(The "Darwin Awards" are another funny cousin in this family of pass-along e-mails.) These "just do it" calls-to-action are helpful for instilling personal accountability when performance is not overly dependent on a system, like it is with, say, teenagers and curfews.
But imagine you are boarding a commerical airliner, and you see a warning posted in the cockpit that says, "This machine has no brains. Use your own." Are you staying on-board? It probably doesn't matter, because the crew isn't likely to!
The experience and competencies your flight crew and air traffic controllers bring to work are not considered sufficient to get a plane off of the ground if the plane's brains (think: radar, auto-pilot, computer) are on the blink. I know this from experience. Last year, I flew between Atlanta and Philadelphia weekly, a routine that was largely uneventful. But I vividly recall one flight that required a return to the gate, de-planing, and re-loading onto another aircraft, events that transpired when the captain nixed take-off because the mechanics could not explain to his satisfaction why a control panel light was behaving in an atypical fashion.

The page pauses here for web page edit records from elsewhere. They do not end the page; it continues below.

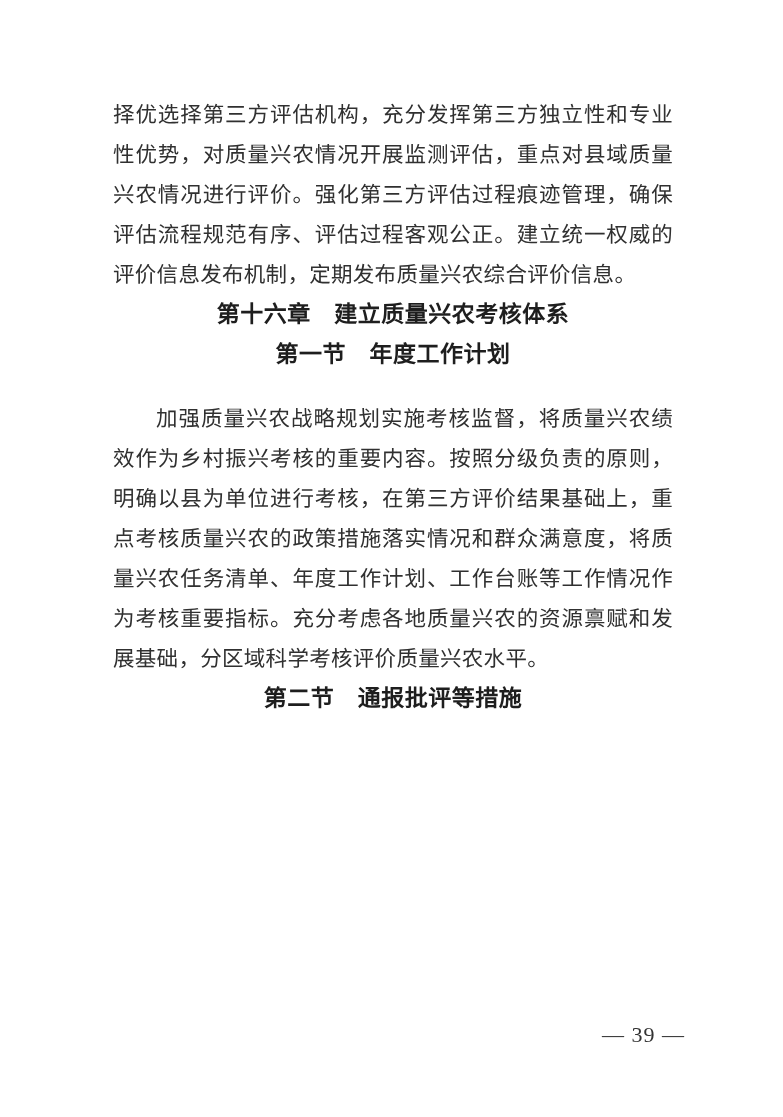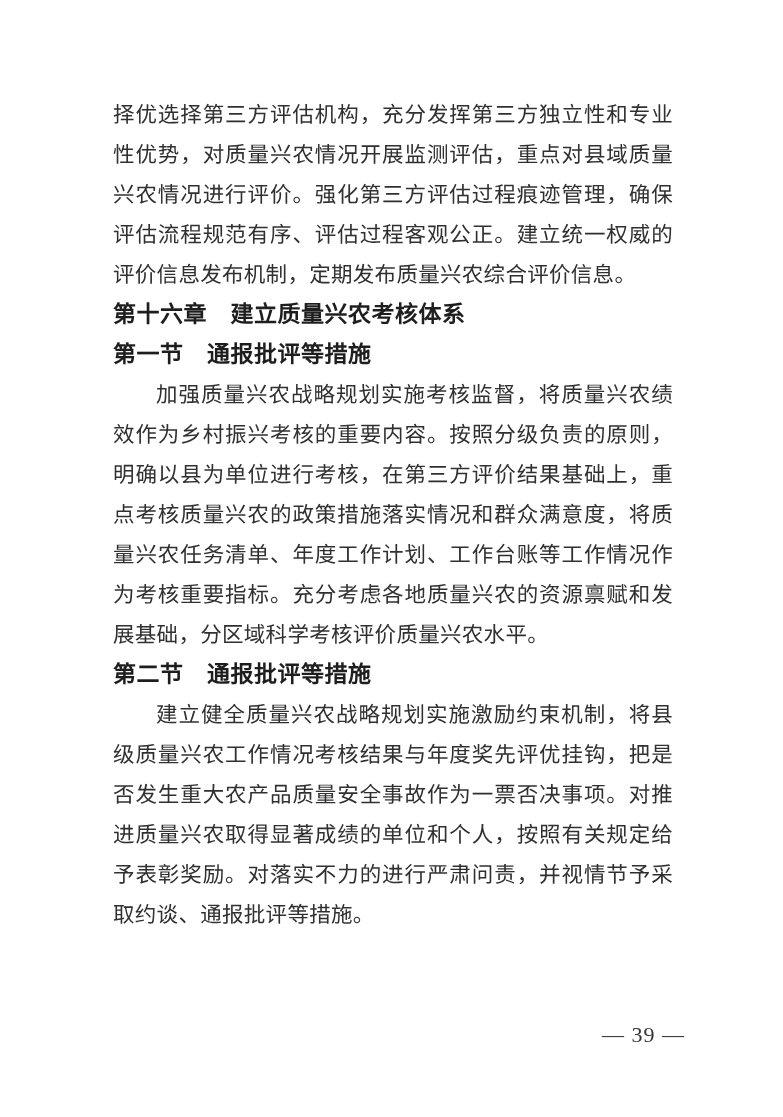--- a/index.html
+++ b/index.html
@@ -42,6 +42,7 @@
     font-size: 23px;
     line-height: 40px;
     font-weight: bold;
+    text-align: center;
     color: #1e1e1e;
     letter-spacing: 0.5px;
   }

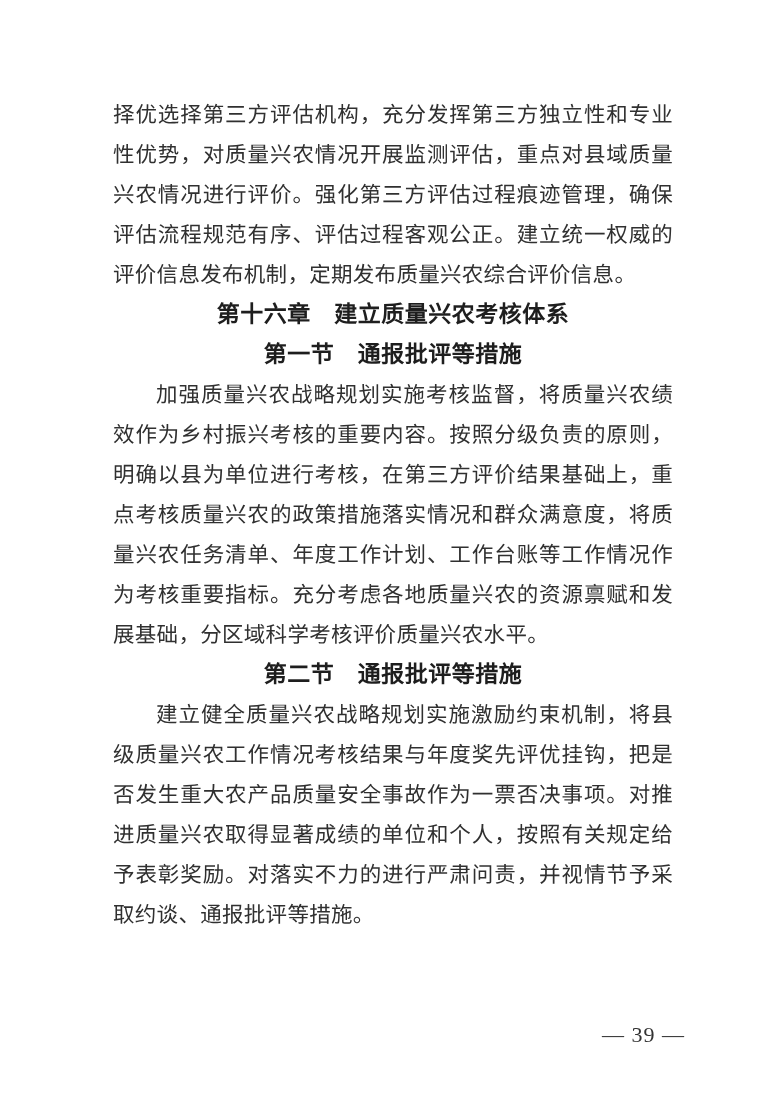--- a/index.html
+++ b/index.html
@@ -68,7 +68,7 @@
 
     <h1 class="chapter-heading">第十六章　建立质量兴农考核体系</h1>
 
-    <h2 class="section-heading">第一节　通报批评等措施</h2>
+    <h2 class="section-heading">第一节　年度工作计划</h2>
 
     <p class="body-text indent">加强质量兴农战略规划实施考核监督，将质量兴农绩效作为乡村振兴考核的重要内容。按照分级负责的原则，明确以县为单位进行考核，在第三方评价结果基础上，重点考核质量兴农的政策措施落实情况和群众满意度，将质量兴农任务清单、年度工作计划、工作台账等工作情况作为考核重要指标。充分考虑各地质量兴农的资源禀赋和发展基础，分区域科学考核评价质量兴农水平。</p>
 

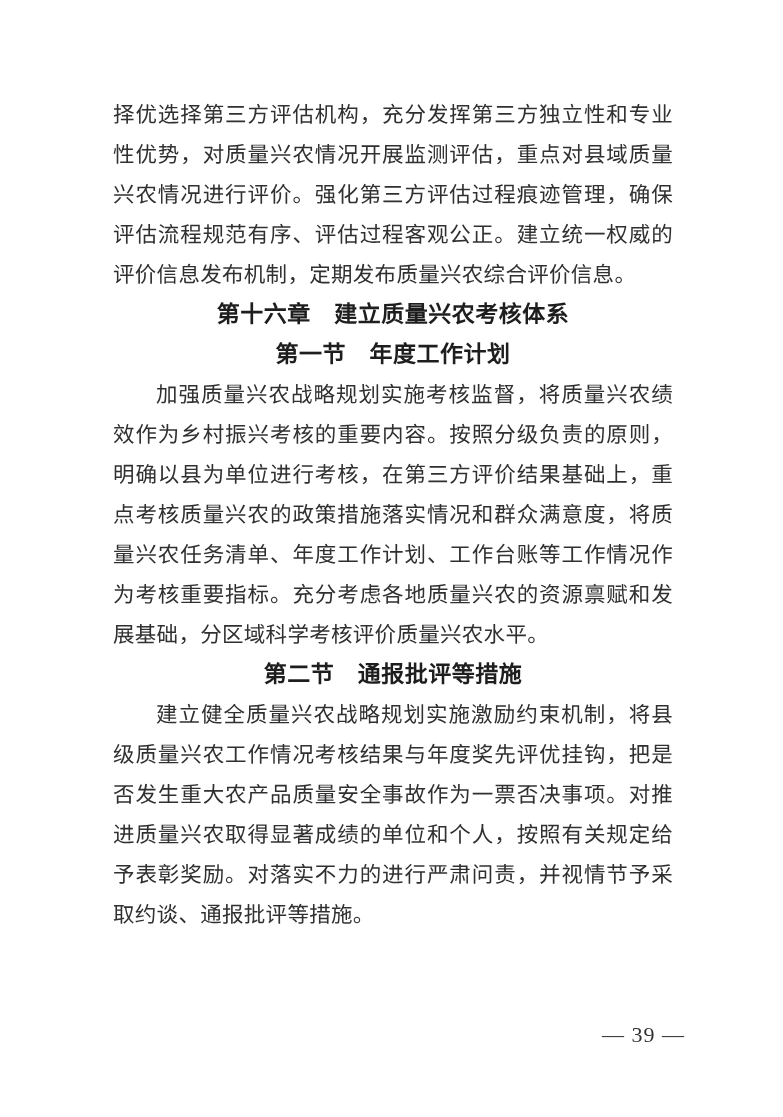--- a/index.html
+++ b/index.html
@@ -36,6 +36,7 @@
   }
   p.body-text.indent {
     text-indent: 2em;
+    margin-top: 24px;
   }
   .chapter-heading, .section-heading {
     margin: 0;

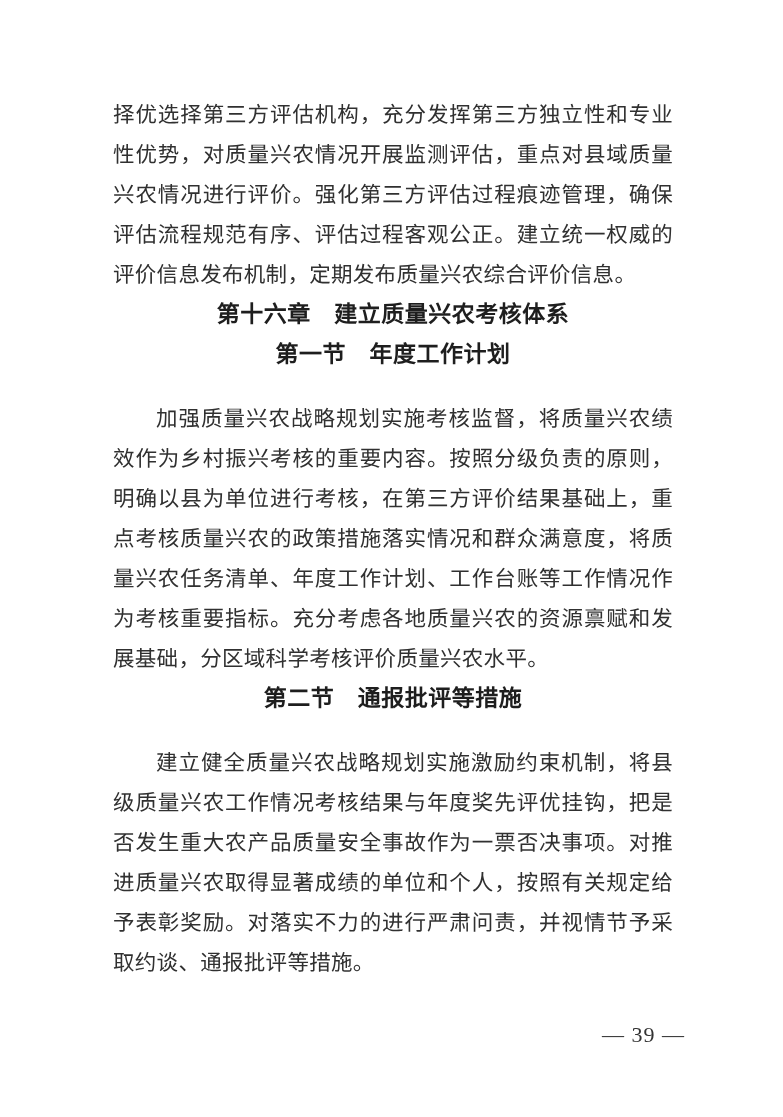--- a/index.html
+++ b/index.html
@@ -75,7 +75,6 @@
 
     <h2 class="section-heading">第二节　通报批评等措施</h2>
 
-    <p class="body-text indent">建立健全质量兴农战略规划实施激励约束机制，将县级质量兴农工作情况考核结果与年度奖先评优挂钩，把是否发生重大农产品质量安全事故作为一票否决事项。对推进质量兴农取得显著成绩的单位和个人，按照有关规定给予表彰奖励。对落实不力的进行严肃问责，并视情节予采取约谈、通报批评等措施。</p>
 
   </div>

Aviation professionals understand that safety is a function of reliability, a term Wikipedia helpfully explains as the ability to deliver stable, predictable results under ordinary circumstances as well as when hostile or unexpected events arise. Aviation is highly procedure-oriented, and it's likely that the ability of individuals to perform in extraordinary circumstances, like when a plane lands on the Hudson, lies in the strength of the systems that support routine function. The aviation industry routinely adopts tools and technologies that enhance the considerable abilities of individuals to perform in a reliable fashion, and they share "Waldos" across the industry whenever the safety-threatening striped shirts are identified.
Human beings, healthcare's most significant output, are far more complex than airplanes. But this fact should not dissuade us from adapting reliability-promoting processes used elsewhere. Deviation from a standard flight plan (or plan of care) for cause--that is, for reasons that enhance benefit to individual flyers (or patients)--make sense only when deviation is not the norm.
I hope you'll stay safe, come back soon, and fly only in friendly skies!